* **RECORDS SHOWN**:
☆ ☆ ☆ ☆
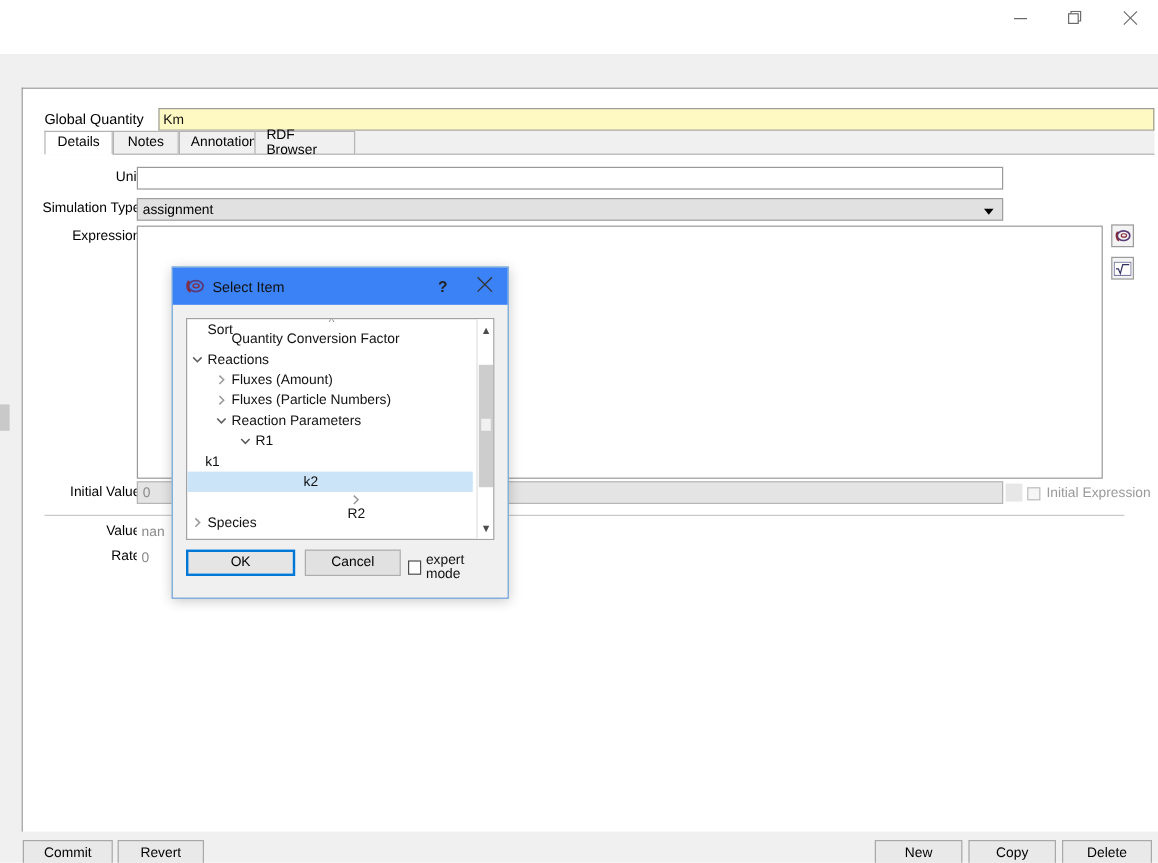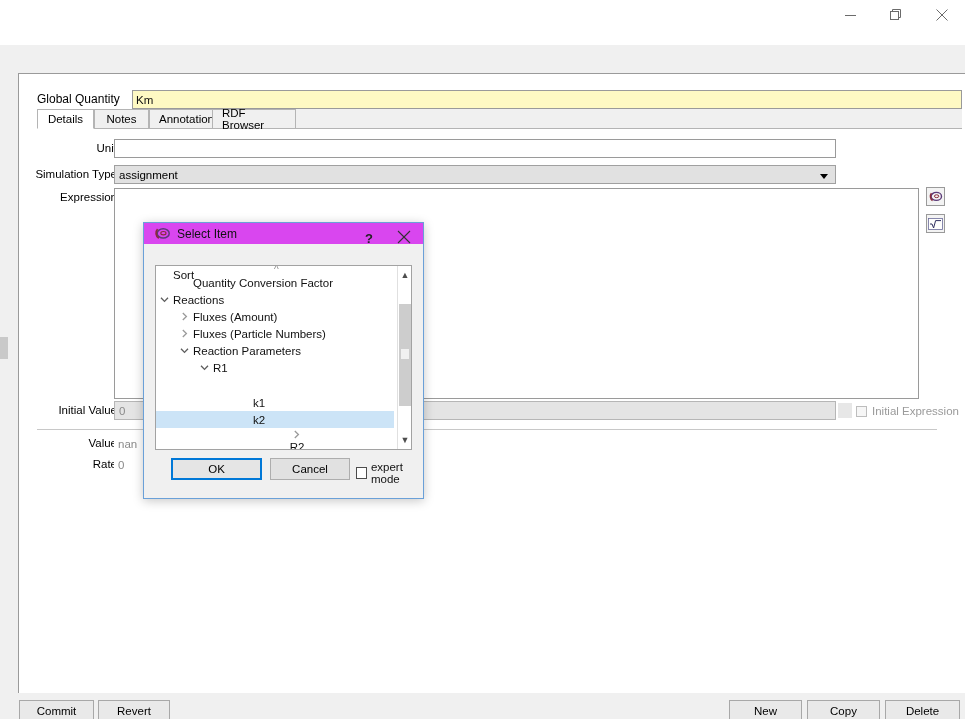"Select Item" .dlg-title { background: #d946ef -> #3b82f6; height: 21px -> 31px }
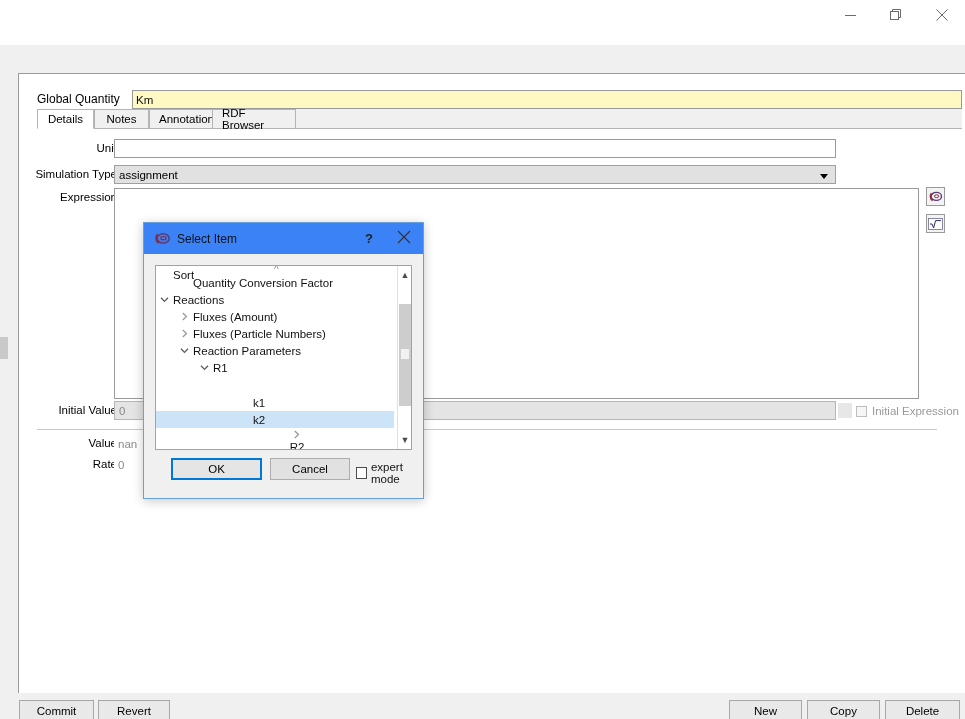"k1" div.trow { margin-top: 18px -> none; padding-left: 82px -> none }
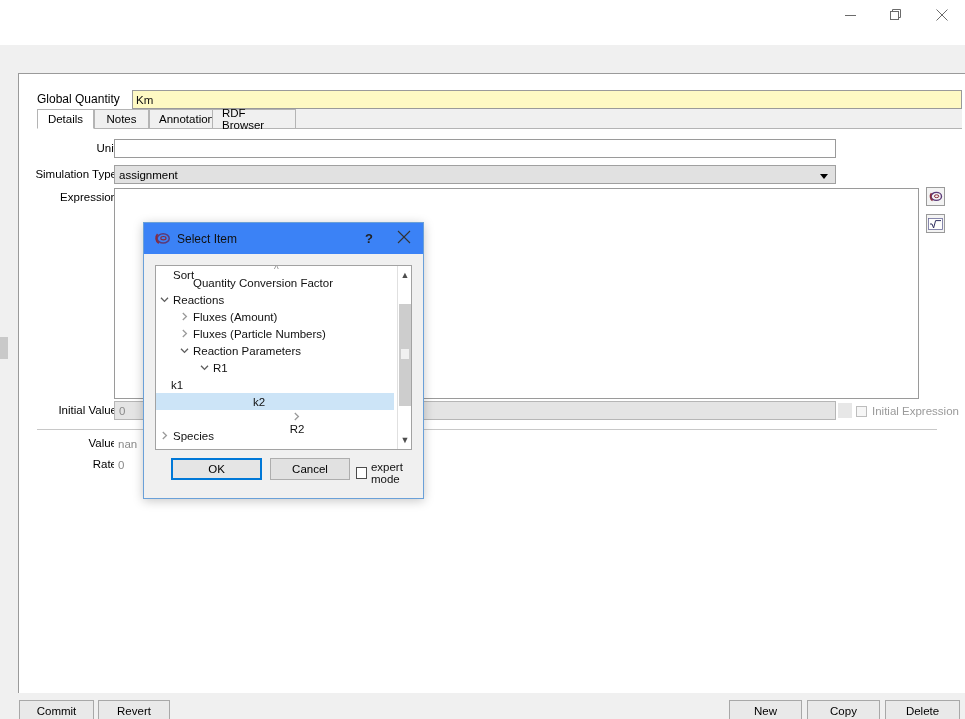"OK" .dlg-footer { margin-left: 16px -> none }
☆ ☆ ☆ ☆
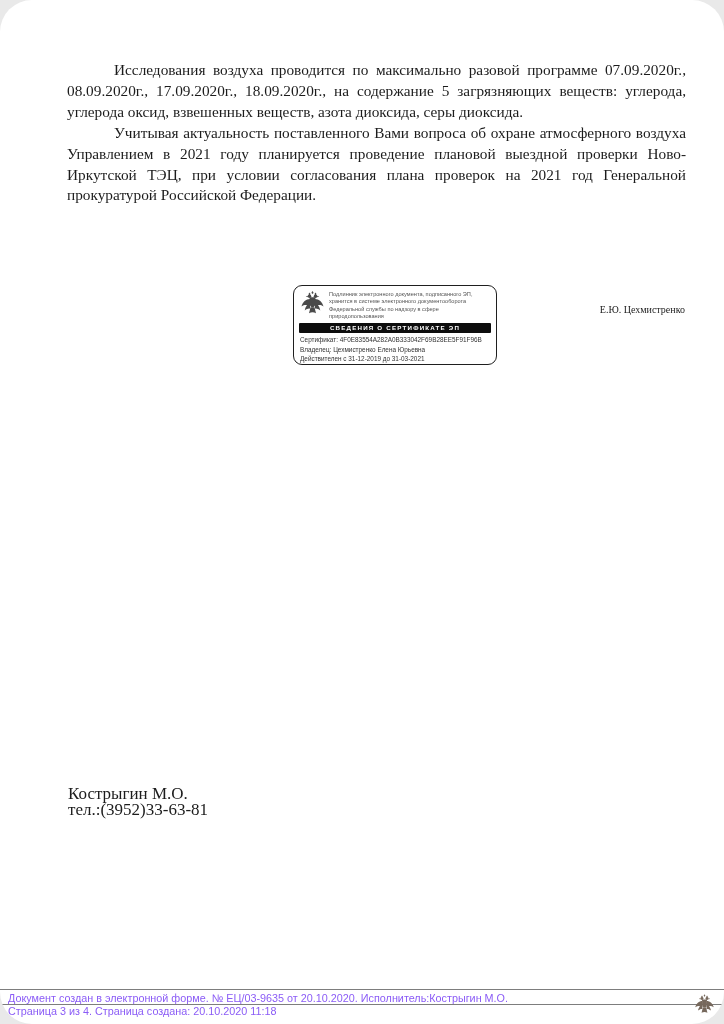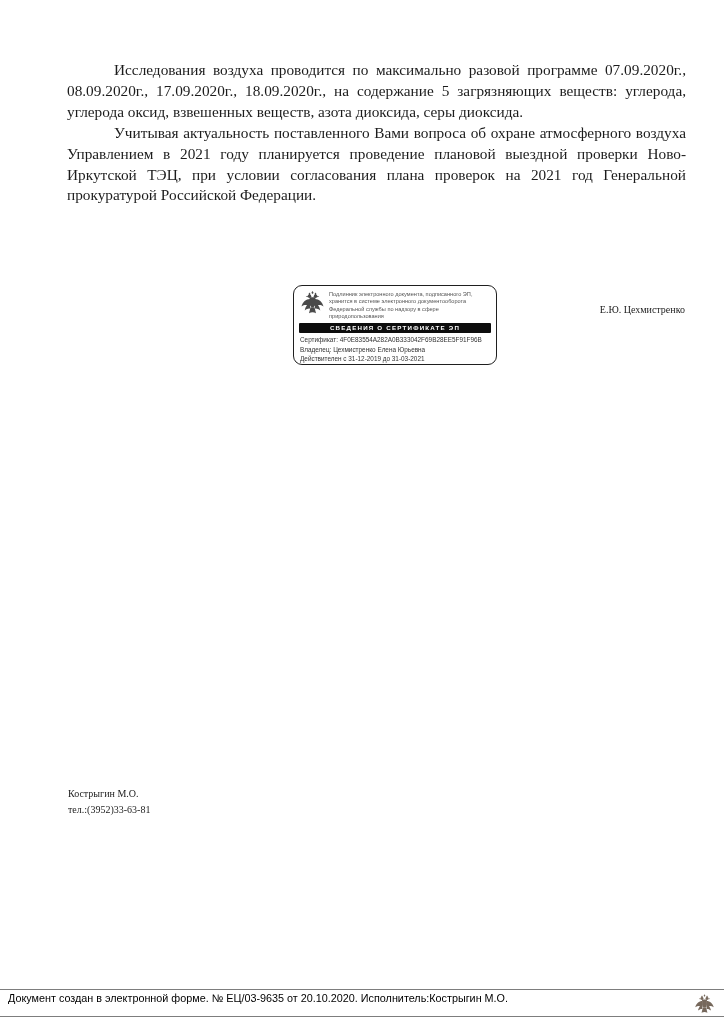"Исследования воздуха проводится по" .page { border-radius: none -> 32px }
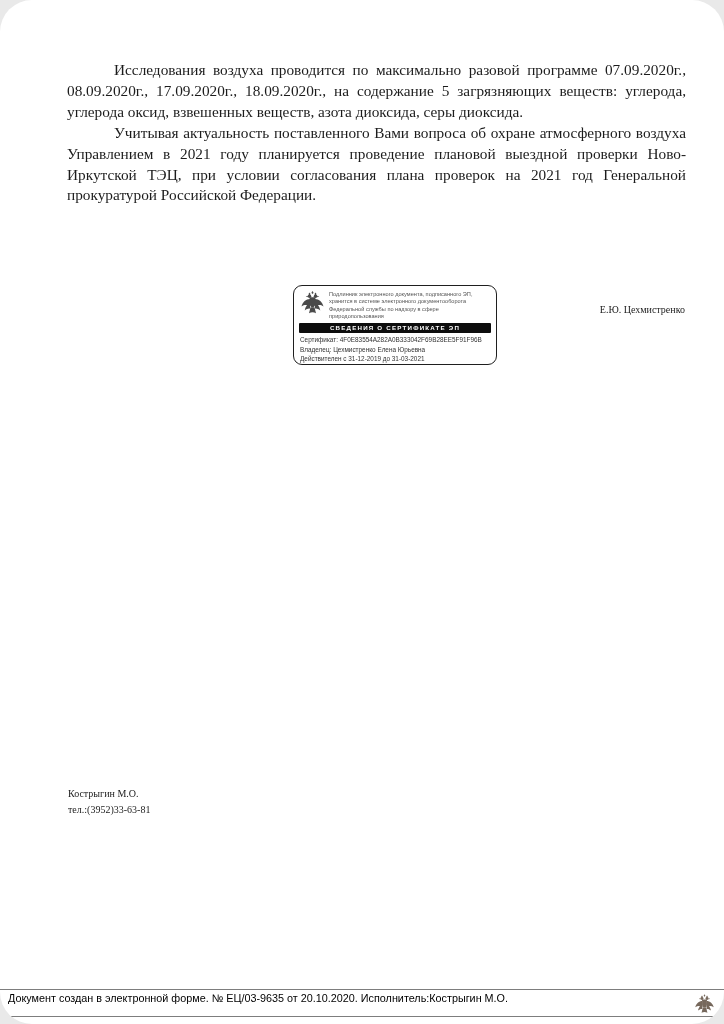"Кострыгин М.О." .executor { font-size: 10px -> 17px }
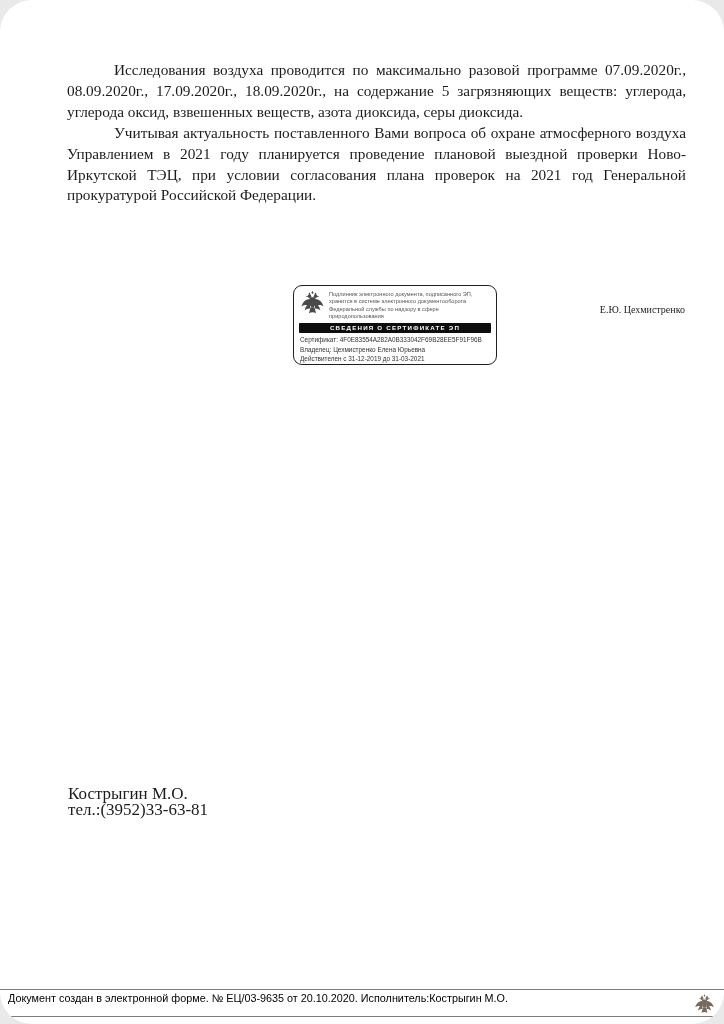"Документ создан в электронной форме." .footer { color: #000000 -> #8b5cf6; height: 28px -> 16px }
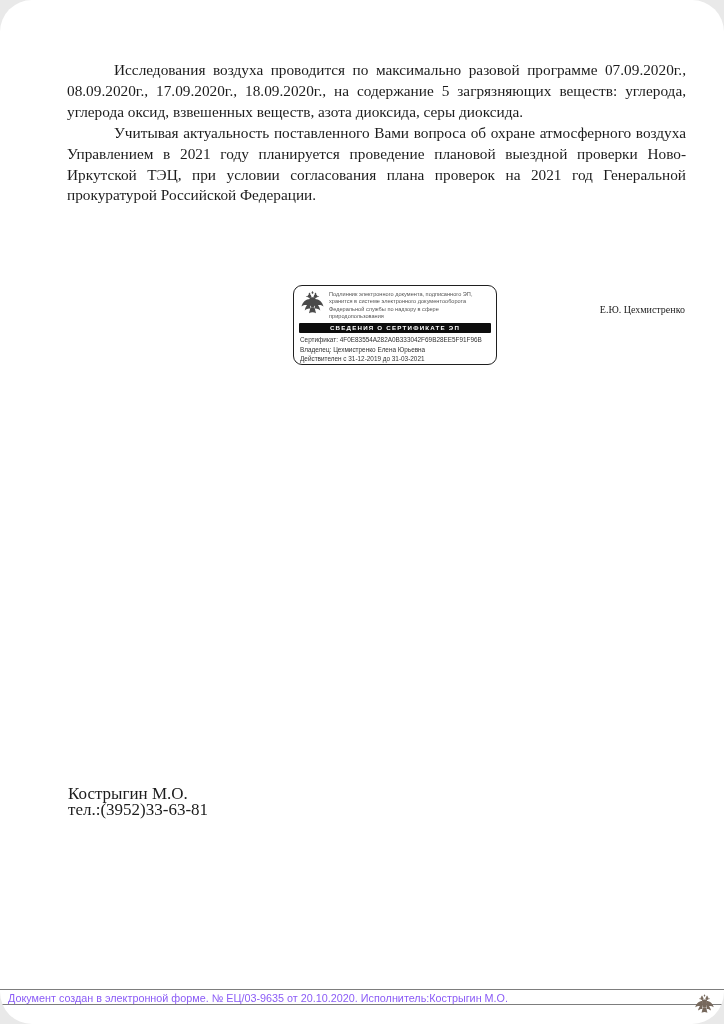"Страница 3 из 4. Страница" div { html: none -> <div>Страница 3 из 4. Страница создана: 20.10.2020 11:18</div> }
☆ ☆ ☆ ☆
* **WORK TO COMPLETE**: Only the lines starting at the one with "background: #d946ef ->" and ending at the one with "margin-left: 16px ->" should be printed, each exactly as it appears in the material above; the pictures are to be omitted.

* **SOLVED PROBLEM**:
"Select Item" .dlg-title { background: #d946ef -> #3b82f6; height: 21px -> 31px }
"k1" div.trow { margin-top: 18px -> none; padding-left: 82px -> none }
"OK" .dlg-footer { margin-left: 16px -> none }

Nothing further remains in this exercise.